In other words, in the event of a claim, thanks to clause 7.3, the architect can only ever be liable for their fair share of the losses incurred.

A net contribution clause like this reverses the common law presumption of joint and several liability. If the client suffers a loss as a result of a default caused by more than one party, they are ordinarily entitled to sue any one of those parties to recover the whole of their loss.

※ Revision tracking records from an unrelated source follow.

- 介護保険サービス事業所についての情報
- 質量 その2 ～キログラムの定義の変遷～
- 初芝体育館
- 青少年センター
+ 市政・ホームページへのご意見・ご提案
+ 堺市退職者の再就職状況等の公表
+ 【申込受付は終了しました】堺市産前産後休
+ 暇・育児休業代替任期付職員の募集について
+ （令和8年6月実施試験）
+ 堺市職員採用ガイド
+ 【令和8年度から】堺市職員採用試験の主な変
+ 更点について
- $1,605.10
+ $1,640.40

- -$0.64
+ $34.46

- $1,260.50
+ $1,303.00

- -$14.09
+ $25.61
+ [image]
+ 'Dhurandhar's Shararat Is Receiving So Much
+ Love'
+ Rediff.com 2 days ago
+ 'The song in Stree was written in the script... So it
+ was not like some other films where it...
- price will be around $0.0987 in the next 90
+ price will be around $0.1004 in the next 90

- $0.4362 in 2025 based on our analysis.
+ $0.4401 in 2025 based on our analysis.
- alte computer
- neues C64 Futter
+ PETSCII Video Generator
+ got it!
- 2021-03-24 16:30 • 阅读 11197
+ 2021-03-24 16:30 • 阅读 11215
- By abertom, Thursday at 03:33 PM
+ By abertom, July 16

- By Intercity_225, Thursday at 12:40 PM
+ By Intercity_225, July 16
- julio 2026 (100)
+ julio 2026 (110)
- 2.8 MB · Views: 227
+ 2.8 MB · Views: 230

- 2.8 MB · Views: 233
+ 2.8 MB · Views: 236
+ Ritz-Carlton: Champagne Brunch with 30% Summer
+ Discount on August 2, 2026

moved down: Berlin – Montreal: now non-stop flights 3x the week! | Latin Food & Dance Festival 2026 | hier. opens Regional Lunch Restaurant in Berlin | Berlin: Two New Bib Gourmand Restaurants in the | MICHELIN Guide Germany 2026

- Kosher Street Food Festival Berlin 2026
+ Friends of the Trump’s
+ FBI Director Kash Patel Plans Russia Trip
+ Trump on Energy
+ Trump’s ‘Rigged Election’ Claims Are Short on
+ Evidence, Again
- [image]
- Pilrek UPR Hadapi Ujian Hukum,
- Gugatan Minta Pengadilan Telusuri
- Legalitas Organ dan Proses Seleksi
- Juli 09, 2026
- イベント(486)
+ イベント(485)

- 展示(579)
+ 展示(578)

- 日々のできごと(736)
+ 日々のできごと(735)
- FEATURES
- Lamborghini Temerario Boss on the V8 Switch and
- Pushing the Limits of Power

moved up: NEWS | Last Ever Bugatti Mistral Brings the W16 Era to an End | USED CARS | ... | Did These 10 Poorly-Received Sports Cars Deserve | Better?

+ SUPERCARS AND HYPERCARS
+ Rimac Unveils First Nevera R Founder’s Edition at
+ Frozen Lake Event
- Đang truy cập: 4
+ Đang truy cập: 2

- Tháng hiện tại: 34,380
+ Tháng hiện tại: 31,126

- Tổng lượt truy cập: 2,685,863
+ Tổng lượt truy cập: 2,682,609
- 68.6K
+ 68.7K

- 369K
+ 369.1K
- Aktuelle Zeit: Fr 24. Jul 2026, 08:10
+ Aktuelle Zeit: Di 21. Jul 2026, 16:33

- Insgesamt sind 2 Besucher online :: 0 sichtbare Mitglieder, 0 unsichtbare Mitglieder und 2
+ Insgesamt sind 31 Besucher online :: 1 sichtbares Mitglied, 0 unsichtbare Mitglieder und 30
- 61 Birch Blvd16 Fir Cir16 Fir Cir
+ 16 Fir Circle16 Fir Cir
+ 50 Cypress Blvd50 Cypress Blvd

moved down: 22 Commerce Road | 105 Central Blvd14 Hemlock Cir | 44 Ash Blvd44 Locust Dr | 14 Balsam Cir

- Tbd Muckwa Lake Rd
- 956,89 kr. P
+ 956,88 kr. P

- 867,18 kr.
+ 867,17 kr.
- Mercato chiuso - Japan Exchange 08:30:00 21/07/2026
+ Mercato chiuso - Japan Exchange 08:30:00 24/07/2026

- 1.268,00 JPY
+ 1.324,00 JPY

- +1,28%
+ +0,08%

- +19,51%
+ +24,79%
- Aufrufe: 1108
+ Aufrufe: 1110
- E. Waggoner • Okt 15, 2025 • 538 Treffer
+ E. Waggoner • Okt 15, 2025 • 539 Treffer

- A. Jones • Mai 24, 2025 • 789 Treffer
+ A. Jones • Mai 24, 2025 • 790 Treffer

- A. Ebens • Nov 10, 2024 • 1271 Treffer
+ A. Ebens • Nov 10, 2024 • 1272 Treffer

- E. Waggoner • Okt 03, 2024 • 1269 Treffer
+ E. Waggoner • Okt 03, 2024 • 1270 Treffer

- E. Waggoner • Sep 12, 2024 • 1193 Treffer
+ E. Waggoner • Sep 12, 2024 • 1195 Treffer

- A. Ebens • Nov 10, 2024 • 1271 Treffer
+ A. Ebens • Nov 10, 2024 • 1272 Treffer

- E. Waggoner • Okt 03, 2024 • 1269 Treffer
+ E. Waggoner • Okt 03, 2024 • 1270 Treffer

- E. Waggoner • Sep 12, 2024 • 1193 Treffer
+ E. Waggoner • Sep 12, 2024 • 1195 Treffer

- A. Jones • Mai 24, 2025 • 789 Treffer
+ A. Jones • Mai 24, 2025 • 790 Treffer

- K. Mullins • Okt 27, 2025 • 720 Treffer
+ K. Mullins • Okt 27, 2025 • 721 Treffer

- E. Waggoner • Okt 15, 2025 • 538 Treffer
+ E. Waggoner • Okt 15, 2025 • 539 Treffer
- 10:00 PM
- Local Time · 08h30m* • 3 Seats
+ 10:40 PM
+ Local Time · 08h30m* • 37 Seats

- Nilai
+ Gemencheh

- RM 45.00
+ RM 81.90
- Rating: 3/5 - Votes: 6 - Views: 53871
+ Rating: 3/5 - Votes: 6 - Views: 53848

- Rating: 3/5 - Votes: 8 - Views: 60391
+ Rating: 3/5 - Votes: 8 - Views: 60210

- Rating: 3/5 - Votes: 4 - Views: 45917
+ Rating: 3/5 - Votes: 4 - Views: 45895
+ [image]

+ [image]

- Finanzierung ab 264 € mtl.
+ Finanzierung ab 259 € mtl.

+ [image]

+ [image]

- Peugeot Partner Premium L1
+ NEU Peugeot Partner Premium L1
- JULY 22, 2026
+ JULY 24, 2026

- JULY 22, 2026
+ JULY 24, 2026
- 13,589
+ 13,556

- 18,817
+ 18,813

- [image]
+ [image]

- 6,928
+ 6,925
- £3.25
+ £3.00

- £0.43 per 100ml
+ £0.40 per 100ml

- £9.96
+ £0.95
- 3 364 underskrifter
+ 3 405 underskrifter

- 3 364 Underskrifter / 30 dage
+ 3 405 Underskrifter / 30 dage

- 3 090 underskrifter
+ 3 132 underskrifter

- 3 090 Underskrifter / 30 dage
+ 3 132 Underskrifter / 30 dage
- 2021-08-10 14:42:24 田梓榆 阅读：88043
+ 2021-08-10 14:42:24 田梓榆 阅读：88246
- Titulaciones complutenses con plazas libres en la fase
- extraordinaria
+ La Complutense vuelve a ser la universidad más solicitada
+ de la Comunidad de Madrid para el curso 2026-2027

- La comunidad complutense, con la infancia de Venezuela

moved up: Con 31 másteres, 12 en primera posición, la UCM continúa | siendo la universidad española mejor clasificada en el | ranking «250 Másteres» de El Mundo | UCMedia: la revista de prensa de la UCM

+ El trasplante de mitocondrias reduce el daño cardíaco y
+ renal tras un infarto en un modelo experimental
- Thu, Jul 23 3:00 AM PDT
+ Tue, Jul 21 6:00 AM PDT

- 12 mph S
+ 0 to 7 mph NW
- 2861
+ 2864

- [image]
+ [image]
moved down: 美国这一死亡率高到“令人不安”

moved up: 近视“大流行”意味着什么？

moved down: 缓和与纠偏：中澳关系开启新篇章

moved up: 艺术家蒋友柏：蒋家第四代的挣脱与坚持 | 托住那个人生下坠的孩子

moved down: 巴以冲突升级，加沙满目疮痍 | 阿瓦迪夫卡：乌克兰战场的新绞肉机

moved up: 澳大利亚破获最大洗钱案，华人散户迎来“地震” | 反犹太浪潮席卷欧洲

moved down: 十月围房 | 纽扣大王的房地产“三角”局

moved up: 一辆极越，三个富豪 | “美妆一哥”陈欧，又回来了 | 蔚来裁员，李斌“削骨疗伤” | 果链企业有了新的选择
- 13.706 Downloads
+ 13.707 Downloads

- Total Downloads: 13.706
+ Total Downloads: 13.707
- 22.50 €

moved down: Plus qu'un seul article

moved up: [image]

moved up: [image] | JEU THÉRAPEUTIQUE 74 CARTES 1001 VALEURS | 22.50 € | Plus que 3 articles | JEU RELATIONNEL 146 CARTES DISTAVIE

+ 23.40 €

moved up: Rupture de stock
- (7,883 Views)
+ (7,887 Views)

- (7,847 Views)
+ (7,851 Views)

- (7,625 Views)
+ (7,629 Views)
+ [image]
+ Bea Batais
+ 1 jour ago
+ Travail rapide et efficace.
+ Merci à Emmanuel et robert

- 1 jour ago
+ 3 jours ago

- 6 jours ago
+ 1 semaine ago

The unfortunate culpable party is then left to seek contributions from anyone else who may arguably have been responsible for the client’s loss; a cause of action is available to the culpable party, who has had to bear the brunt of the client’s claim, under the Civil Liability (Contribution) Act 1978 (the 1978 Contribution Act).

The principle of joint and several liability is very useful for clients, and sophisticated clients who are aware of the advantage that the common law position gives them will often be very reluctant to give it up. In situations where more than one party is arguably liable for their loss, the client can simply sue the culpable party with the deepest pockets and avoid expensive multiparty litigation (adjudication, the quickest and most cost-effective form of adversarial dispute resolution, is not suitable for pursuing multiple parties), and the expense of obtaining expert evidence to prove which party was liable for which part of the loss. Joint and several liability also means that the client does not bear the risk of one of the culpable parties becoming insolvent. If the contractor and the architect are both partly responsible for the loss, and the contractor has become insolvent, the client is free to recover 100% of their losses from the architect. After the contractor’s insolvency, the architect in this example may have no other avenues for recovering contributions towards the damages they have had to pay. If the architect had included a net contribution clause in their appointment, it would be for the client to bear the insolvency risk.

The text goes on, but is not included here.